How exactly does that prevent someone from uploading a fake video?
The point is to know the time that a video has been uploaded as well as the previous and next videos from it for uses as security cameras, accidents in cars etc to be able to trust a video. (More information can be found on paper).
It won’t, you’ll just be able to verify a source
Not even that. It only allows you to verify that the source is identical to (the potentially wrong information) that was claimed at the time of recording by the person adding that information to the block chain. Blockchain, as usual, adds nothing here.
It proves that the video could not have been created at a later time.
it can add trust. If there’s a trusted central authority where these hashes can be stored then there’s no need for a blockchain. However, if there isn’t, then a blockchain could be used instead, as long as it’s big and established enough that everybody can agree that the data stored on it cannot be manipulated
but false, nonconsensual nudes are not collectible items that need to have their authenticity proven. they are there to destroy peoples’ lives. even if 99% of people seeing your nude believe you it’s not authnetic, it still affects you heavily
of course not, but that’s not what this comment thread is about. It’s about this:
that’s where it can be very useful to store a fingerprint of a file in a trusted database, regardless of where that database gets its trust from
sure, but again: why woudl anyone like to do that with consensual or nonconsensual nudes?
yeah but the problem is mere existance of tools allowing pornographic forgery, not verifying whether the material is real or not
How is that better than an immutable database where you guarantee trust simply by gettin your own public hash receipt for the database every time you introduce a new item?
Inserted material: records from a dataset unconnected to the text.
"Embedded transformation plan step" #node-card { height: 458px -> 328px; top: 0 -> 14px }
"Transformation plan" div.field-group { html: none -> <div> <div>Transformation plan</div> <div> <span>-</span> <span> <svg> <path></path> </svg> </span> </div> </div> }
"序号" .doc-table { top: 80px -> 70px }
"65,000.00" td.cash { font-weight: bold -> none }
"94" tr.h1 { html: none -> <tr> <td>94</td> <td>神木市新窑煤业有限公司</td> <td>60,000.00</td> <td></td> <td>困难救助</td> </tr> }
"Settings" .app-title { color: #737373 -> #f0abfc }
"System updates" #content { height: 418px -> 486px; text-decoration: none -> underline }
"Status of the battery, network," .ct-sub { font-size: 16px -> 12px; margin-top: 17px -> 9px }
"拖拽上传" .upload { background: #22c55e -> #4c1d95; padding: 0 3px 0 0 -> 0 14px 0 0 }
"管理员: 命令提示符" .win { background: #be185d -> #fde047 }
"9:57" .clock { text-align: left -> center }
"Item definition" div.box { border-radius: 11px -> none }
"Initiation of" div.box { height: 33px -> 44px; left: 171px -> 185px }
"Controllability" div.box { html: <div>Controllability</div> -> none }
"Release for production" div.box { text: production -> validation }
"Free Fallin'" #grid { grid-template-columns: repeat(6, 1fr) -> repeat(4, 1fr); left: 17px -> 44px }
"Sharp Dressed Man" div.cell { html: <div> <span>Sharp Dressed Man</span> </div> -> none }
Why obfuscate things by riding the “Blockchain” hype bandwagon?
Who manages and guarantees that immutable database?
A nonprofit with multiple synchronized copies of the database and you can get your own copy, synchronize, fork it if you have the space, like a GitLab repository. Remember this is not for secure transactions and to prevent double-spending like a currency. It’s just an additive database. You don’t need to overkill with a blockchain.
Can you name a nonprofit you’d trust to manage court admissable evidence? How do you resolve differences that can pop up when forks don’t agree?
Look, Git exists and image or document registration in an official onine database is Git diffs with less functionality because you can’t remove previous commits: you just append new lines. This is a solved problem. If you’re trying to solve a double-spend problem, then you need more than that, but it’s overkill for your problem.
PS: maybe I’m oversimplifying it, but here’s more discussion on this:
https://stackoverflow.com/questions/46192377/why-is-git-not-considered-a-block-chain
https://stackoverflow.com/questions/59509764/is-git-distributed-or-decentralized
I know it’s frowned on to modify the history of a remote branch, and I haven’t done much research on it because of that, however I’m fairly certain you can modify the history.
So…who hosts the gitlab/GitHub server that you’d trust to never manipulate the git history?
You still haven’t answered my question of which nonprofit you’d think everyone would agree with should host such a service.
There are examples like DNS or the Mozilla foundation or all sorts of repos. Due to the receipt system you can verify if the commit history has been tampered with (your image has been removed from the database or edited). For court documents each court could host its own database where checksums are verified periodically, by “oracles”.